How to Identify the Capitulation Buy:
- Game signal drops below 30% within the first 5-8 minutes of play
- RSI falls below 20 (extreme oversold) — the more extreme, the higher the conviction
- Scoreboard deficit is 10 points or fewer (game remains structurally competitive)
- Team has sufficient offensive firepower to mount a comeback (star player on the floor)
- Bullish divergence signals begin appearing: RSI makes higher lows while game signal makes lower lows
Trading Logic:
- Entry: Take the long position when RSI first crosses below 25 with game signal below 35%
- Position sizing: Standard — the pattern has a high success rate but requires tolerance for drawdown
- Exit: Hold until game signal reaches 90%+ or the game is decided; do not exit on intermediate overbought readings
- Risk management: The pattern is invalidated if the deficit grows beyond 15 points with less than 20 minutes remaining
Historical Context: The capitulation buy pattern in NBA live market analysis has a strong track record when RSI drops below 20 in the first quarter. Teams with elite offensive players (Jokic, LeBron, Curry) are particularly prone to triggering this pattern because the market overweights early deficits against teams capable of rapid scoring runs. The key differentiator in this game was the presence of both Jokic and Aaron Gordon — two players capable of individually erasing 10-point deficits in a single quarter.
Quick Reference
| Phase | Time | DEN Price | RSI | Signal |
|---|---|---|---|---|
| Entry | Q1 9:56 | $0.308 | 24.5 | Oversold — ENTRY Long DEN |
| Quarter Low | Q1 2:03 | $0.190 | 14.2 | RSI extreme oversold |
| Half Low | Q2 6:52 | $0.113 | 22.1 | Double bottom forming |
| Q3 Recovery | Q3 0:46 | $0.350 | 85.4 | RSI extreme overbought |
| First Lead | Q4 3:39 | $0.520 | 84.9 | Lead change to DEN |
| Game Low | Q4 1:39 | $0.047 | 20.3 | Maximum drawdown |
| OT Peak | OT 2:18 | $0.798 | 75.2 | DEN pulling away |
| Exit | OT 0:00 | $0.950 | 74.0 | EXIT Long DEN +208.4% |
## San Antonio vs Denver market analysis Apr 4: Final Thoughts
This San Antonio vs Denver market analysis Apr 4 stands as one of the most compelling capitulation buy setups of the NBA season. The trade required entering a long position on Denver when the game signal was pricing in near-certain defeat, holding through multiple severe drawdowns including a collapse to 4.7%, and maintaining conviction through five periods of basketball before the exit signal fired at 95.0%.
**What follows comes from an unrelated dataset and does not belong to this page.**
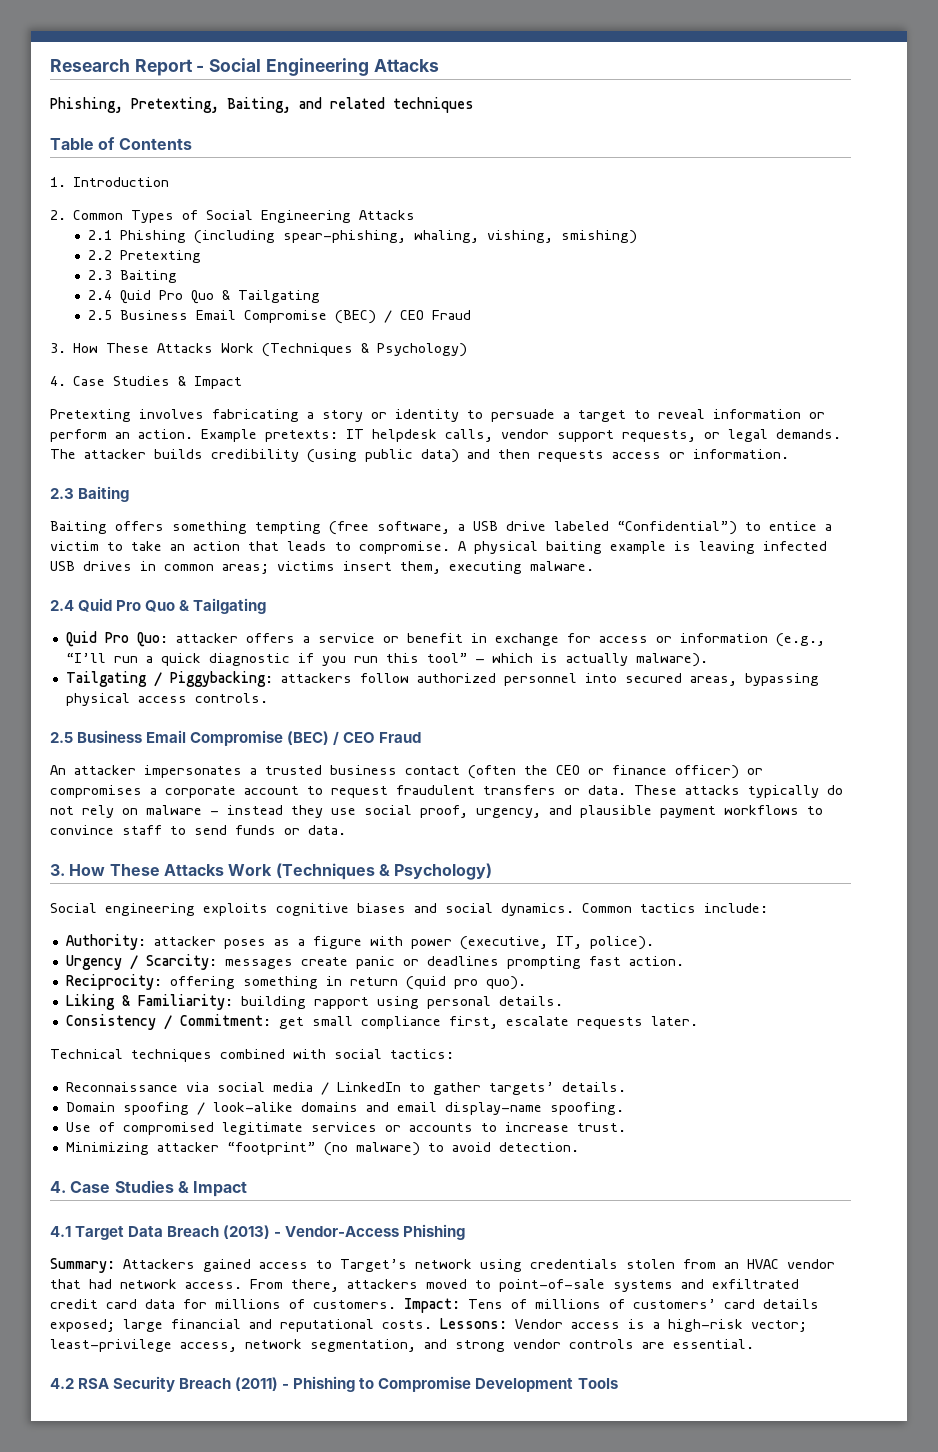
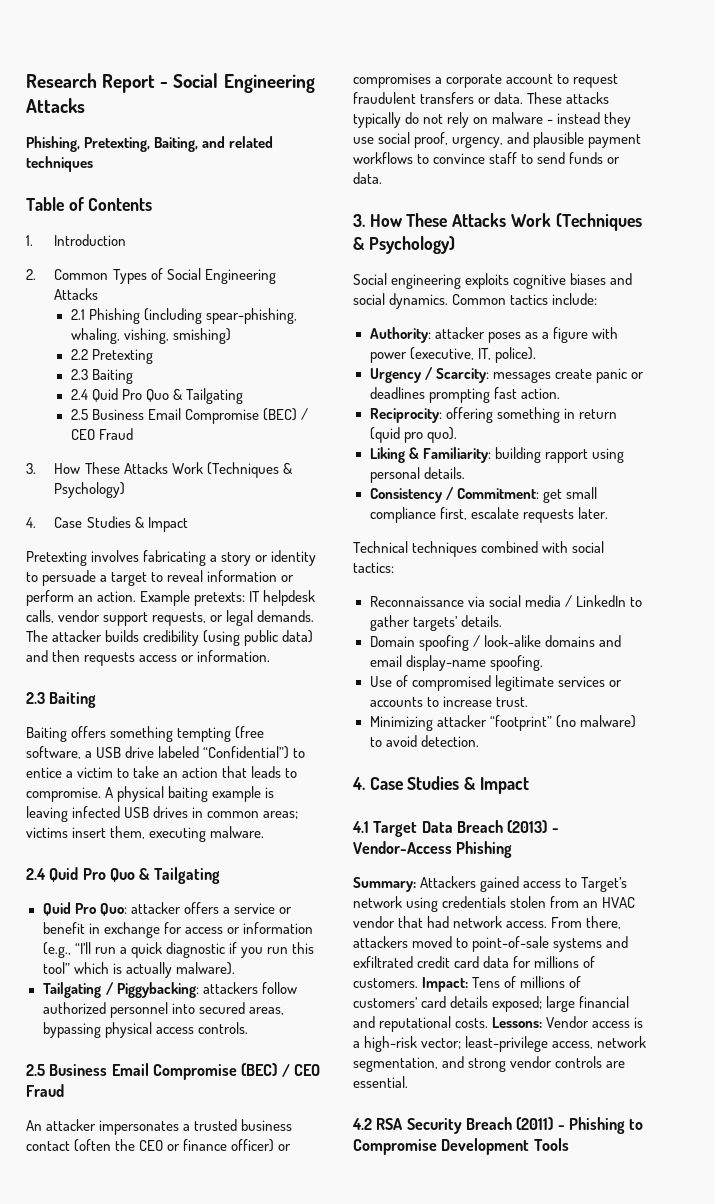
- Quid Pro Quo: attacker offers a service or benefit in exchange for access or information (e.g., “I’ll run a quick diagnostic if you run this tool” — which is actually malware).
+ Quid Pro Quo: attacker offers a service or benefit in exchange for access or information (e.g., “I’ll run a quick diagnostic if you run this tool” which is actually malware).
Victor Wembanyama's 34-point, 18-rebound masterpiece was not enough to overcome Denver's collective resilience — Nikola Jokic's 40 points and clutch overtime execution proved decisive. The technical signals told this story in real time: every RSI extreme oversold reading was a buying opportunity, and every overbought spike was a reminder to hold rather than exit prematurely.
The +208.4% return from this San Antonio vs Denver market analysis Apr 4 is exceptional, but the more important lesson is methodological: the capitulation buy pattern works precisely because it requires traders to act against their instincts. When the game signal is at 4.7% and the crowd is heading for the exits, the technical framework says hold. That discipline — grounded in RSI divergence, MACD confirmation, and double bottom support — is what separates systematic market analysis from reactive decision-making.
This San Antonio vs Denver market analysis Apr 4 confirms that the most profitable trades are often the most uncomfortable ones to hold.